— Dataset records —
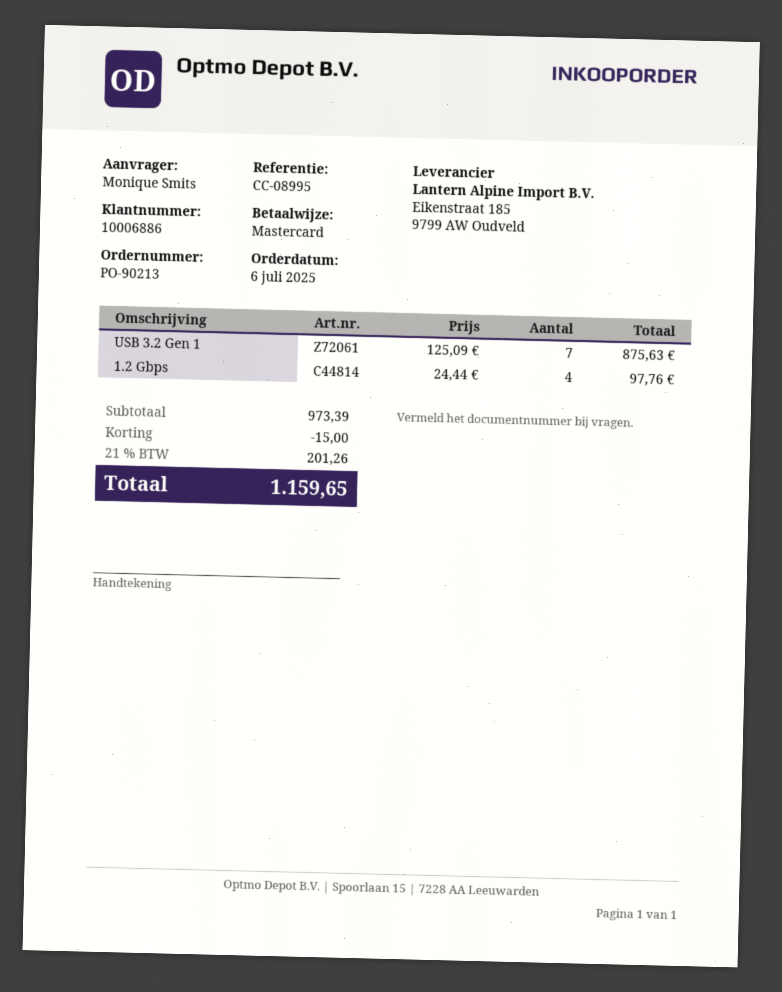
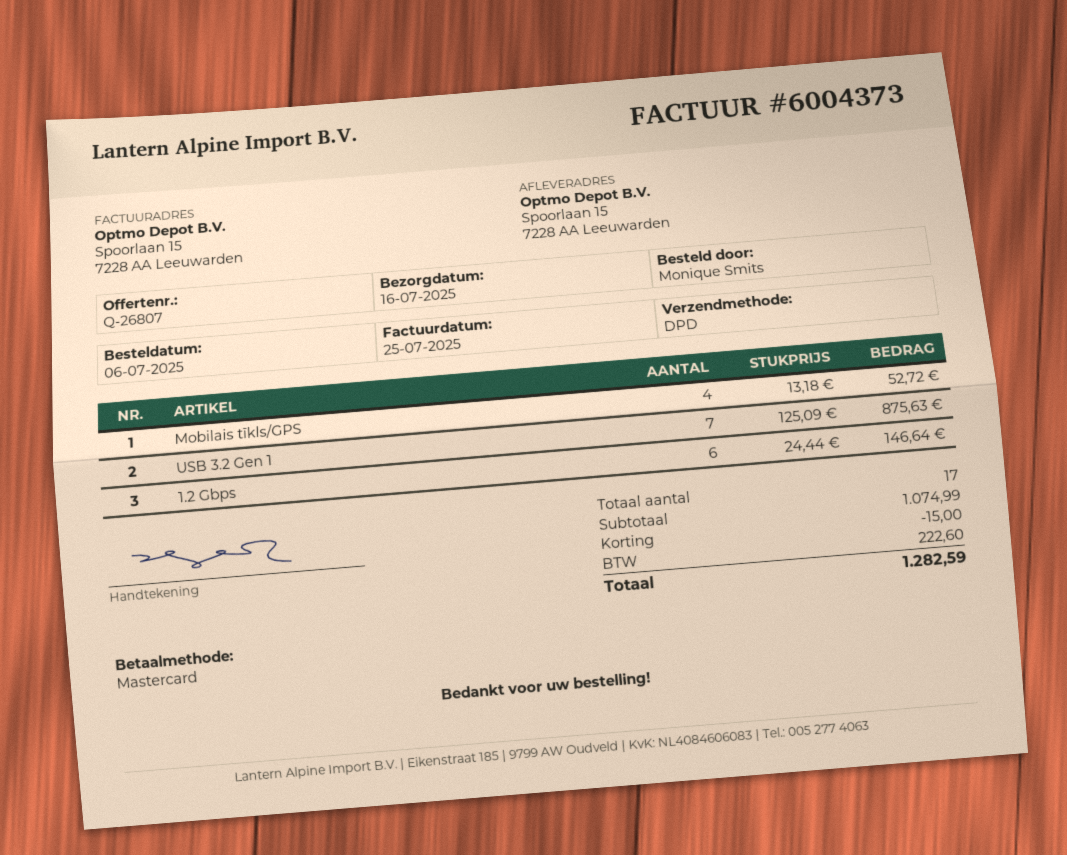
1.2 Gbps: 4 x 24.44 = 97.76 -> 6 x 24.44 = 146.64
Mobilais tīkls/GPS: none -> 4 x 13.18 = 52.72
subtotal: 973.39 -> 1074.99
tax: 201.26 -> 222.60
total: 1159.65 -> 1282.59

— Problem description —
Reproduce each entry word for word and cut the images.

— Response below —
1.2 Gbps: 4 x 24.44 = 97.76 -> 6 x 24.44 = 146.64
Mobilais tīkls/GPS: none -> 4 x 13.18 = 52.72
subtotal: 973.39 -> 1074.99
tax: 201.26 -> 222.60
total: 1159.65 -> 1282.59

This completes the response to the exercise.